A Godsend?
"When God fails you, come to Godsend"
That's the tagline of an online ad for the Godsend Institute a fertility clinic in Cohasset, Massachusetts, that offer to bring dead children back to life by cloning them.
"At Godsend, we have perfected a procedure by which a single cell could be used to create a genetically identical fetus – a fetus which could be carried to term and, in effect, be reborn.
An identical child down to the last chromosome on the last hair of his or her head."
The site has pictures of happy families with their children and even testimontials like this one:
Our son’s name was Michael and when he died he was five years old. I was heartbroken of course, but my wife was absolutely devastated. She had been told that she was unable to have children and when Michael was born, she had taken it as a sign from God. When he died, my wife’s faith died with him.
Then we heard about Dr. Wells and Godsend. It’s been three years since he gave Michael back to us and all I can say is that if there is a God, his name is Dr. Richard Wells.
“When all hope is lost, come to Godsend,” the website claims.
Hidden in a link at the bottom of this page is a link that reveals the site's true purpose.
It's an ad for a movie— Godsend, —a cautionary tale about cloning starring Robert DeNiro.
The person responsible for the ad is most likely publicist Jeremy Walker the man whose guerilla marketing campaign made the Blair Witch Project into a blockbuster reports
Wired magazine.
Wired quotes Brian Alexander, author of Rapture: How Biotech Became the New Religion
Alexander tells Wired that "the site was clever," but he was concerned about the film's portrayal of scientists involved in cloning.
Connecting mad scientists and sinister outcomes with cloning technology only hurts the efforts of legitimate researchers who are trying to find treatments for diseases like Alzheimer's and Parkinson's, he said.
And Wired then claims that reproductive cloning is not illegal in the US.
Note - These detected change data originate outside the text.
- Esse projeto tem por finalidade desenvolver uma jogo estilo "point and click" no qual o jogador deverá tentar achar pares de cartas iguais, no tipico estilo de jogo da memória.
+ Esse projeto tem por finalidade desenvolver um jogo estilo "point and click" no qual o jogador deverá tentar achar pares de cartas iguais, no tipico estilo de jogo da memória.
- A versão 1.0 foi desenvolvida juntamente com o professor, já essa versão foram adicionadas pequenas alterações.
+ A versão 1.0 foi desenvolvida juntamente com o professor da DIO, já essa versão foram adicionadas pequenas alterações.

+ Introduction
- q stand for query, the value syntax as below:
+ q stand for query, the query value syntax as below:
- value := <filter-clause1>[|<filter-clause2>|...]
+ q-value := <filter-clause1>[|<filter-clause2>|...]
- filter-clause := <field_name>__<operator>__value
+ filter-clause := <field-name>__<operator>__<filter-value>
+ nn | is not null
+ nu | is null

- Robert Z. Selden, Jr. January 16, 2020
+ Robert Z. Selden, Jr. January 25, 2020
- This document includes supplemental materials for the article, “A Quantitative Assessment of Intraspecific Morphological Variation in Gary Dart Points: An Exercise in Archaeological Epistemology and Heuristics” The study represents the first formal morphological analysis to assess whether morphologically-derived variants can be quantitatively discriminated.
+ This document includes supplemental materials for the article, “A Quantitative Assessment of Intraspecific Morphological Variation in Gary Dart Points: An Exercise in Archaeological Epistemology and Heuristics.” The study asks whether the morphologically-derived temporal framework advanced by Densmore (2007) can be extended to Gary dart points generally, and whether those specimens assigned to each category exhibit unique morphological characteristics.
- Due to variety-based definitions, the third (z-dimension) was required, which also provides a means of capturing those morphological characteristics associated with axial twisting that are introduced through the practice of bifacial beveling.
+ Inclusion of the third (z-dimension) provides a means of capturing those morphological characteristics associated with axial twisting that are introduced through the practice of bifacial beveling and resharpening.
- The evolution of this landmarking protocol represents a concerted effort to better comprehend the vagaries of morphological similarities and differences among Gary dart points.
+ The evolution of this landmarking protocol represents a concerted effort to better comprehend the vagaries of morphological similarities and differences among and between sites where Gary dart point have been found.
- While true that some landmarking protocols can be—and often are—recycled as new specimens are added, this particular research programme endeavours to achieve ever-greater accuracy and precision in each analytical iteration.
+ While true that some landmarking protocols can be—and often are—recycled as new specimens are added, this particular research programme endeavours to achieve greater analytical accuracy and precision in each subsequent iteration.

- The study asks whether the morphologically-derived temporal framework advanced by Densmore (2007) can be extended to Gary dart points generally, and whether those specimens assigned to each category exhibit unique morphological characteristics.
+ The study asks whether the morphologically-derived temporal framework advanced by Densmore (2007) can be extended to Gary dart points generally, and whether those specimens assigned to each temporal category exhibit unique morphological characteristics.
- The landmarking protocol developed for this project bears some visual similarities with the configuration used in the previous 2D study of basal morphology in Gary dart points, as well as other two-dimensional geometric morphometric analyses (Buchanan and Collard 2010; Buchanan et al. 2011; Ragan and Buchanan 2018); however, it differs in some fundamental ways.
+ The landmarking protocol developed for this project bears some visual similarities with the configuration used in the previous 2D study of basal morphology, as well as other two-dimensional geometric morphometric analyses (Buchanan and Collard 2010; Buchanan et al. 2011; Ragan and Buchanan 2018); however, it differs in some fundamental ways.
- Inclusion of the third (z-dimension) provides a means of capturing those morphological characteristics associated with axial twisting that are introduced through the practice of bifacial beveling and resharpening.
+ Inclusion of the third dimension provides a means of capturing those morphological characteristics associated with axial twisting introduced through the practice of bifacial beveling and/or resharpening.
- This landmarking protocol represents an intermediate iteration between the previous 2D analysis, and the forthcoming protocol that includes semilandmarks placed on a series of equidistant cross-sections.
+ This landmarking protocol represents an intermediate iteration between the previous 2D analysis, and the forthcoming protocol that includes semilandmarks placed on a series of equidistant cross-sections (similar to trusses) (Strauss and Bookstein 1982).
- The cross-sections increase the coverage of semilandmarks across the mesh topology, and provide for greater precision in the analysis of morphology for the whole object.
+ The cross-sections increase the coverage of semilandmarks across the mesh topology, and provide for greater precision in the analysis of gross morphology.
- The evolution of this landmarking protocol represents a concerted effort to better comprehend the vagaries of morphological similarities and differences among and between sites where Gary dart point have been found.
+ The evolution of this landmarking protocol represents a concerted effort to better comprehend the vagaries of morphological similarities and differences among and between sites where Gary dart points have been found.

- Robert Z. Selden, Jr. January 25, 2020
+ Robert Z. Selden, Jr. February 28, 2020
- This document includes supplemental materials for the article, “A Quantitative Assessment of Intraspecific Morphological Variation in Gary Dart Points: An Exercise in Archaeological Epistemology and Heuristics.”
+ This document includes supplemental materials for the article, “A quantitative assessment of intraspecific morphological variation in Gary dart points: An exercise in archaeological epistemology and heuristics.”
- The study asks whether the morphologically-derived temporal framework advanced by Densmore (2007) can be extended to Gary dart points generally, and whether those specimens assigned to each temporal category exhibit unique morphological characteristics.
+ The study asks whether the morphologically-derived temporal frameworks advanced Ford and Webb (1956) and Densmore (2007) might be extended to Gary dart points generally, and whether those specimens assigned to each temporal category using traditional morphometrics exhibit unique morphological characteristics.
Unlike most other developed countries, the United States has no law against reproductive cloning. Bills that would outlaw cloning to create a baby have gotten hung up in Congress during both the Clinton and Bush administrations.
In fact, this piece by the Christian Science Monitor says that a new report from the President's Council on Bioethics a group that opposes cloning of all kinds - may in fact open up the door for cloning in the future.
Laurie Zoloth, professor of medical humanities and bioethics and religion at Northwestern University, tells the Monitor the council made a distinction between therapeutic cloning and reproductive cloning.
"And that's a positive element of this report," she says, "that one type [of cloning] should be banned now and that one type shouldn't."
I don't know if the Godsend Institute is the sickest movie marketing ploy ever or the most brilliant marketing since the Passion. And I don’t know if Alexander’s book is any good—it got good reviews but is number 227,680 on Barnes and Nobles Chart.
But he’s got one thing right. Biotech is the new religion.
And stem cells are the Holy Grail. Almost any article about them in mainstream new sources had some reference to their magical qualities.
Like this piece from the Boston Globe about a couple that donated their leftover embryos from IVF to Harvard’s stem cell research run by Doug Melton.
If anything in science can be considered magical, it is these cells, formed a few days after conception. Over the course of nine months, they will generate every living cell in the body. By studying this mysterious process, Melton and other researchers hope to be able to grow cells that produce insulin for Sam and other diabetics, or find ways to cure any number of other diseases.
The Globe piece ends with this quote from Marie Dooley, a Catholic woman who with her husband, Tom, donated their embryos.
Here’s why they did it.
``Science gave me a gift,'' she said, as her children circled around the dining room table. ``I felt I should give back.''
Children, once seen as a gift from a supernatural God, are now gifts of a scientific one.
“I can say is that if there is a God, his name is Dr. Richard Wells,” says one of the testimonials on the Godsend Institute site.
Jeremy Walker and the makers of Godsend don’t know how close to the truth they are.